The Licensing Opportunity
Just as streaming created a new way to make money from old movies, AI platforms create a brand-new licensing market.
Instead of licensing a finished film, you will license the "feedstock"—the creative building blocks of your story—to AI systems.
Think of it like music sampling. A studio can license characters, settings, or an art style to an AI platform. The platform then pays you a fee every time its AI uses your IP to generate a new scene or episode for a user.
This could unlock enormous value, especially for older shows with dedicated fanbases.
The Market is Exploding
The AI media market is projected to grow from ~$2 billion in 2024 to over $20 billion by 2034.
This means your next big licensee won't be a TV network; it will be an intelligent machine.
By licensing your IP, you not only make money but also maintain control over your brand. If your story isn't available legally, users might turn to cheap AI knock-offs, which dilutes your brand and earns you nothing.
Our Solution:
How We Prepare Your Story for AI
The AI Film Company acts as a bridge to this new AI-driven future. We take your story and turn it into a structured, AI-ready asset. Here's how:
We break each story down into a "Sandbox." Think of this as a digital box that contains the entire universe of your story.
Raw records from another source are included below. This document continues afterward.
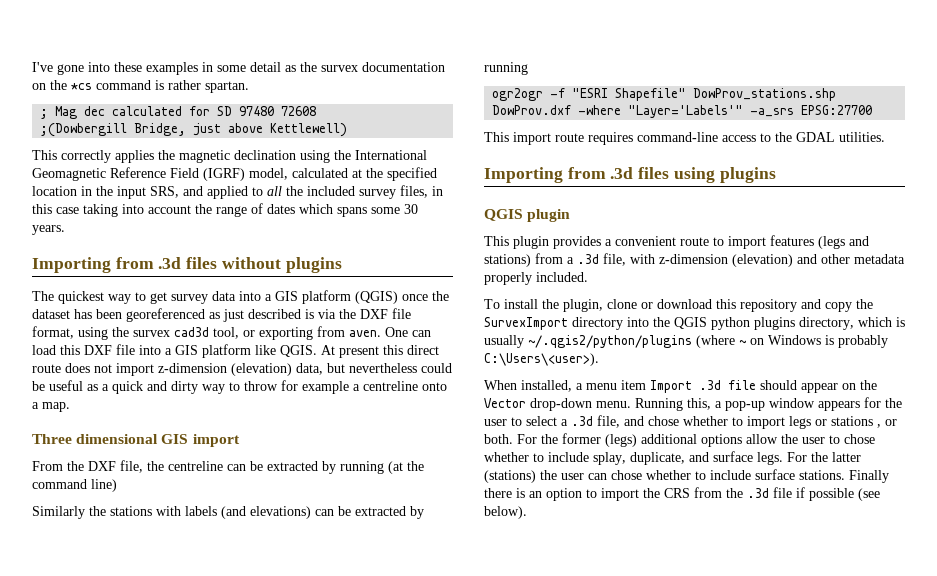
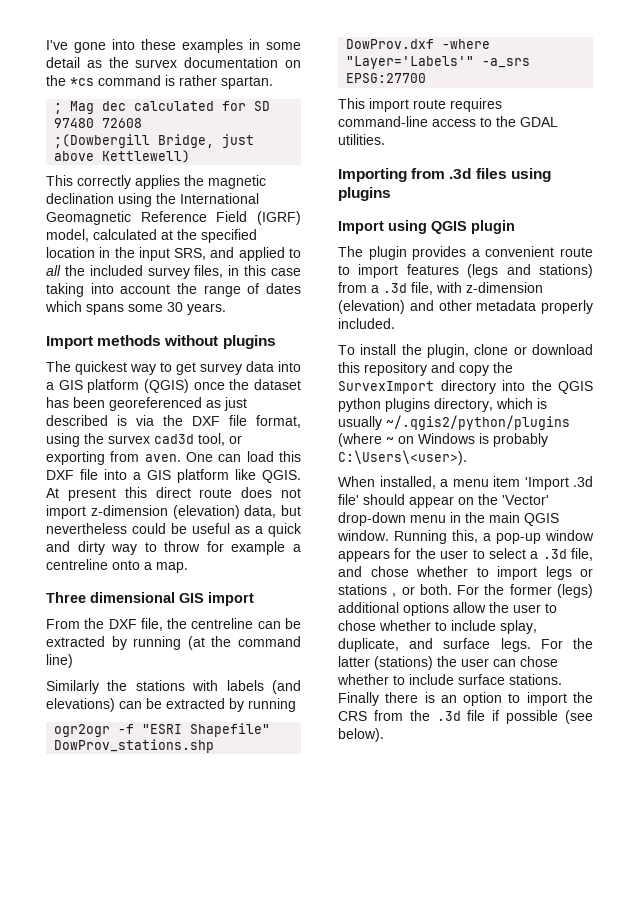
- Importing from .3d files without plugins
+ Import methods without plugins
- QGIS plugin
+ Import using QGIS plugin
- This plugin provides a convenient route to import features (legs and stations) from a .3d file, with z-dimension (elevation) and other metadata properly included.
+ The plugin provides a convenient route to import features (legs and stations) from a .3d file, with z-dimension (elevation) and other metadata properly included.
- When installed, a menu item Import .3d file should appear on the Vector drop-down menu.
+ When installed, a menu item 'Import .3d file' should appear on the 'Vector' drop-down menu in the main QGIS window.

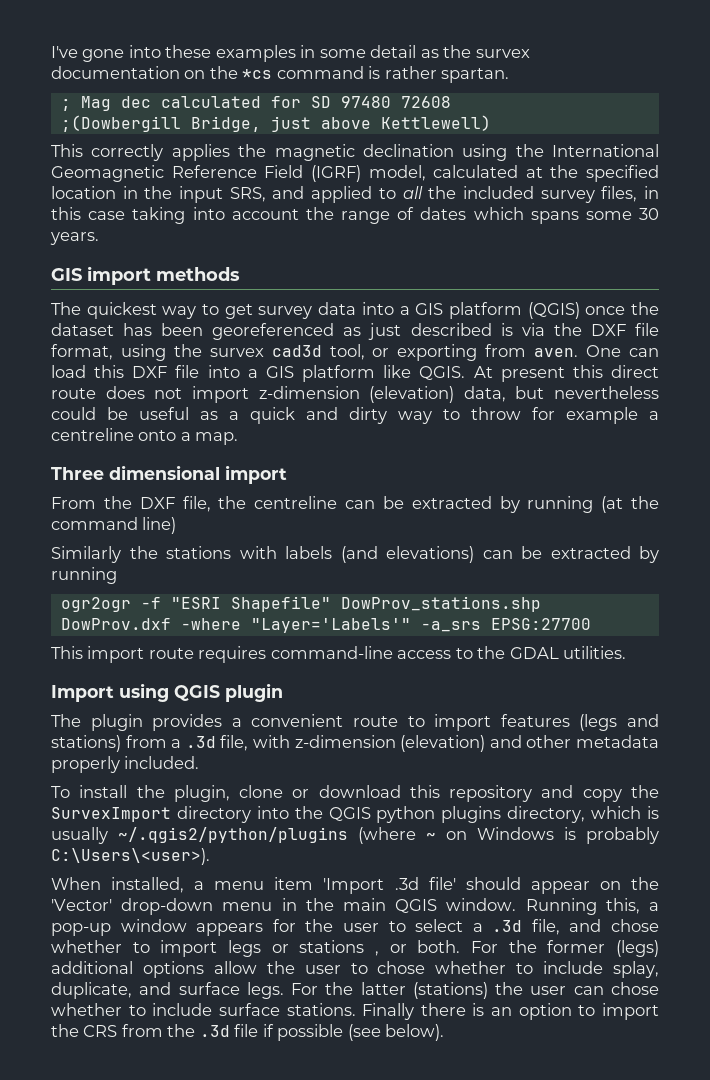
- Import methods without plugins
+ GIS import methods
- Three dimensional GIS import
+ Three dimensional import
- Importing from .3d files using plugins

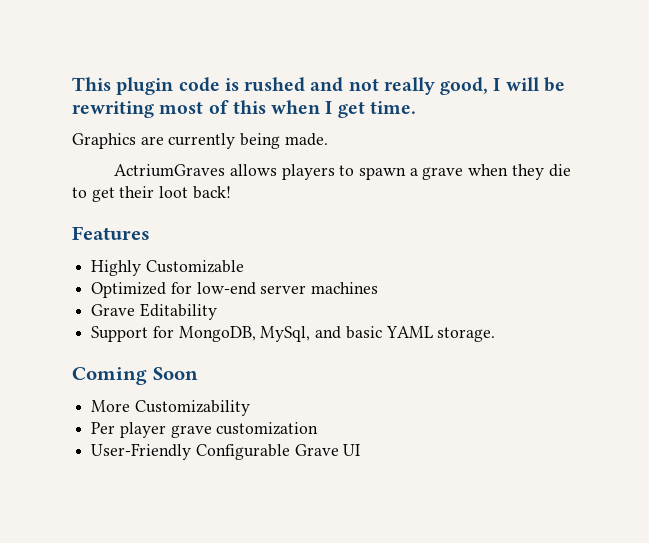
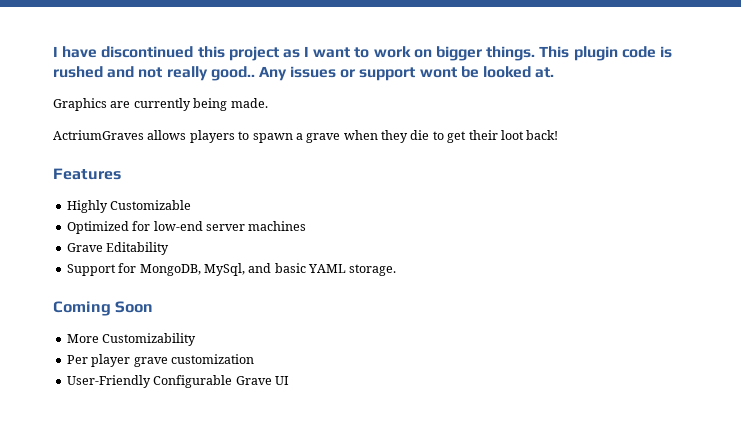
+ I have discontinued this project as I want to work on bigger things.
- This plugin code is rushed and not really good, I will be rewriting most of this when I get time.
+ This plugin code is rushed and not really good.. Any issues or support wont be looked at.

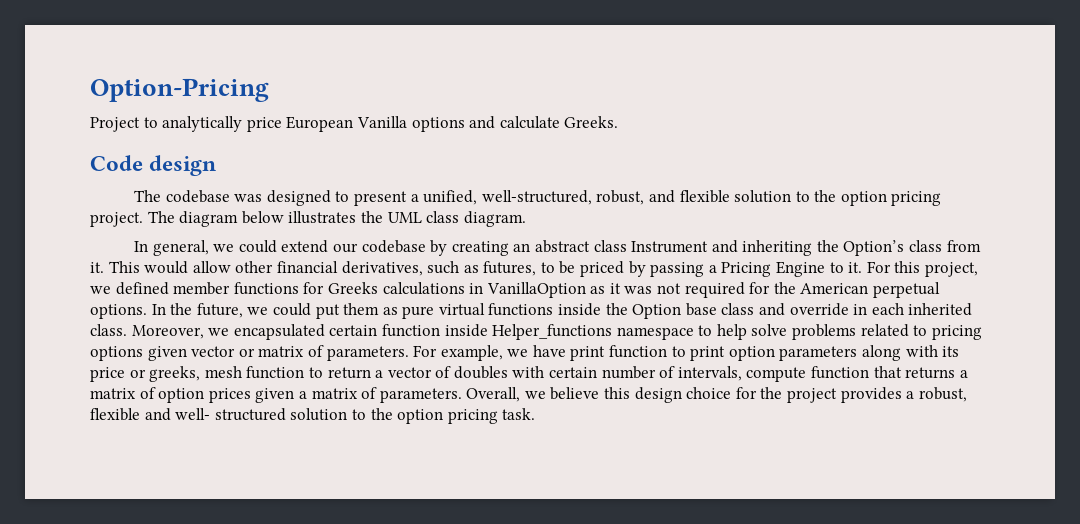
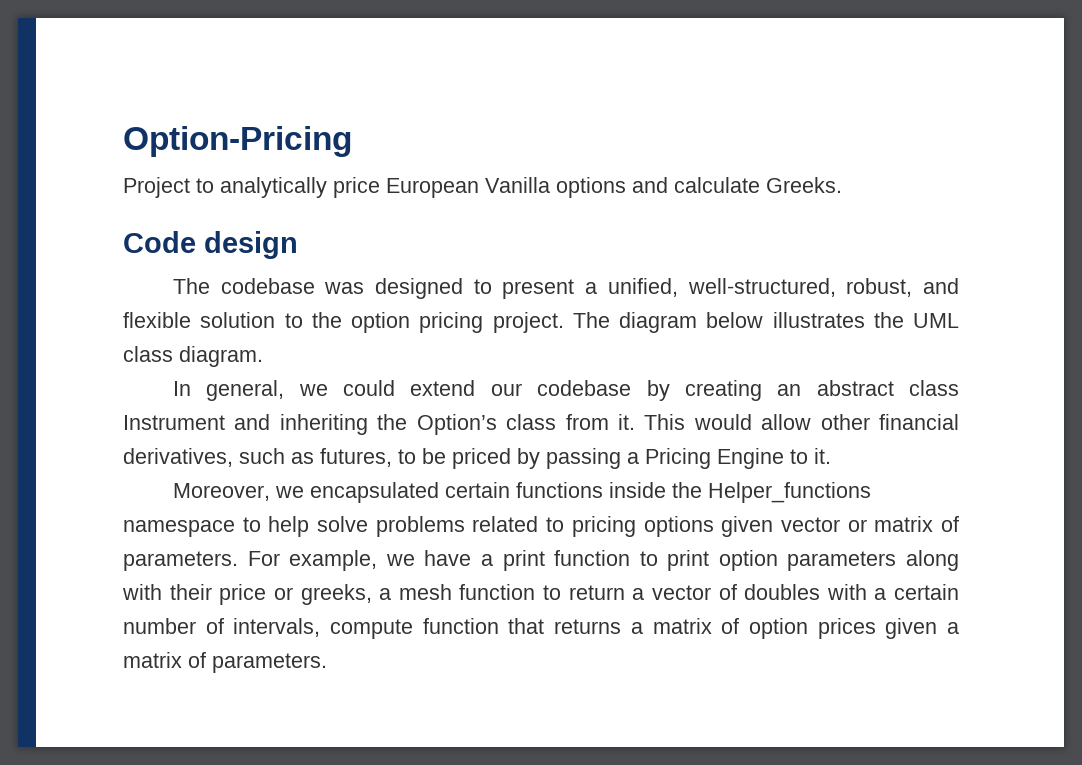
- This would allow other financial derivatives, such as futures, to be priced by passing a Pricing Engine to it. For this project, we defined member functions for Greeks calculations in VanillaOption as it was not required for the American perpetual options. In the future, we could put them as pure virtual functions inside the Option base class and override in each inherited class. Moreover, we encapsulated certain function inside Helper_functions namespace to help solve problems related to pricing options given vector or matrix of parameters.
+ This would allow other financial derivatives, such as futures, to be priced by passing a Pricing Engine to it.
+ Moreover, we encapsulated certain functions inside the Helper_functions namespace to help solve problems related to pricing options given vector or matrix of parameters.
- For example, we have print function to print option parameters along with its price or greeks, mesh function to return a vector of doubles with certain number of intervals, compute function that returns a matrix of option prices given a matrix of parameters. Overall, we believe this design choice for the project provides a robust, flexible and well- structured solution to the option pricing task.
+ For example, we have a print function to print option parameters along with their price or greeks, a mesh function to return a vector of doubles with a certain number of intervals, compute function that returns a matrix of option prices given a matrix of parameters.

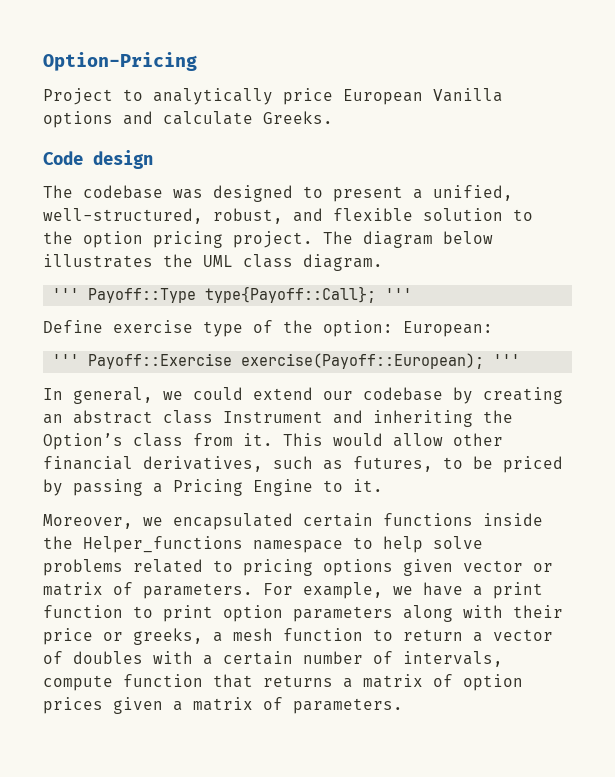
+ ''' Payoff::Type type{Payoff::Call}; '''
+ Define exercise type of the option: European:
+ ''' Payoff::Exercise exercise(Payoff::European); '''

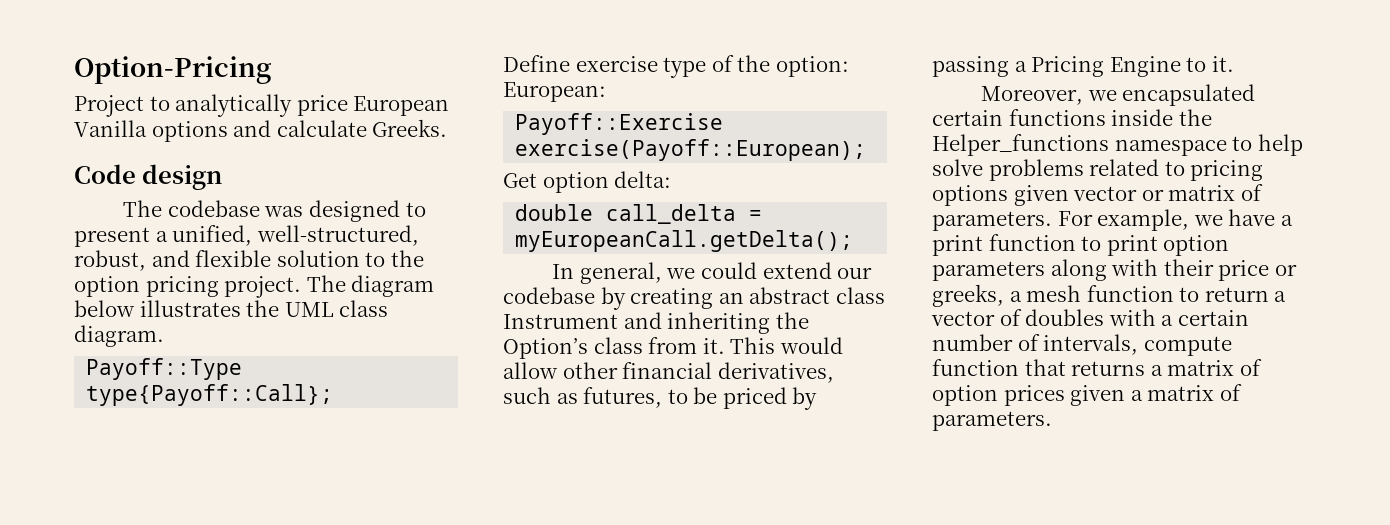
- ''' Payoff::Type type{Payoff::Call}; '''
+ Payoff::Type type{Payoff::Call};
- ''' Payoff::Exercise exercise(Payoff::European); '''
+ Payoff::Exercise exercise(Payoff::European);
+ Get option delta:
+ double call_delta = myEuropeanCall.getDelta();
Inside the Sandbox are the "Components"—the individual building blocks:
Character profiles and art.
Voice data for text-to-speech.
Visual style guides.
Key plot points and scene structures.
Most importantly, every Sandbox includes a .dave
file.
The .dave
file is the digital rulebook and proof of ownership. It's a metadata file that travels with your IP and tells any AI system:
Who created it and who gets paid.
What the AI is allowed to do with the content.
Proof that all assets are legally cleared for use.
This process turns your film or show from a single file into a plug-and-play data package for any AI platform. It ensures the AI can use your world creatively while respecting your rules and rights.
What This Means for You
The rise of AI platforms is reshaping the entertainment industry.
For IP Owners & Studios: This is a chance to unlock new, continuous revenue from your library. You'll need to prepare your assets for AI and create new kinds of contracts, but the payoff could be huge. Early movers will gain a significant advantage.
For Investors: This is an emerging business model with massive upside. The key opportunities are in companies that prepare IP for AI (like us), companies that own valuable IP, and the new AI platforms themselves.
The definition of an "audience" is expanding. Soon, it will include the intelligent machines that create and personalize content. Those who learn how to license their stories to this new audience will lead the next era of media.
We believe the storytellers who adapt will find that machines could become the most valuable licensees they've ever had.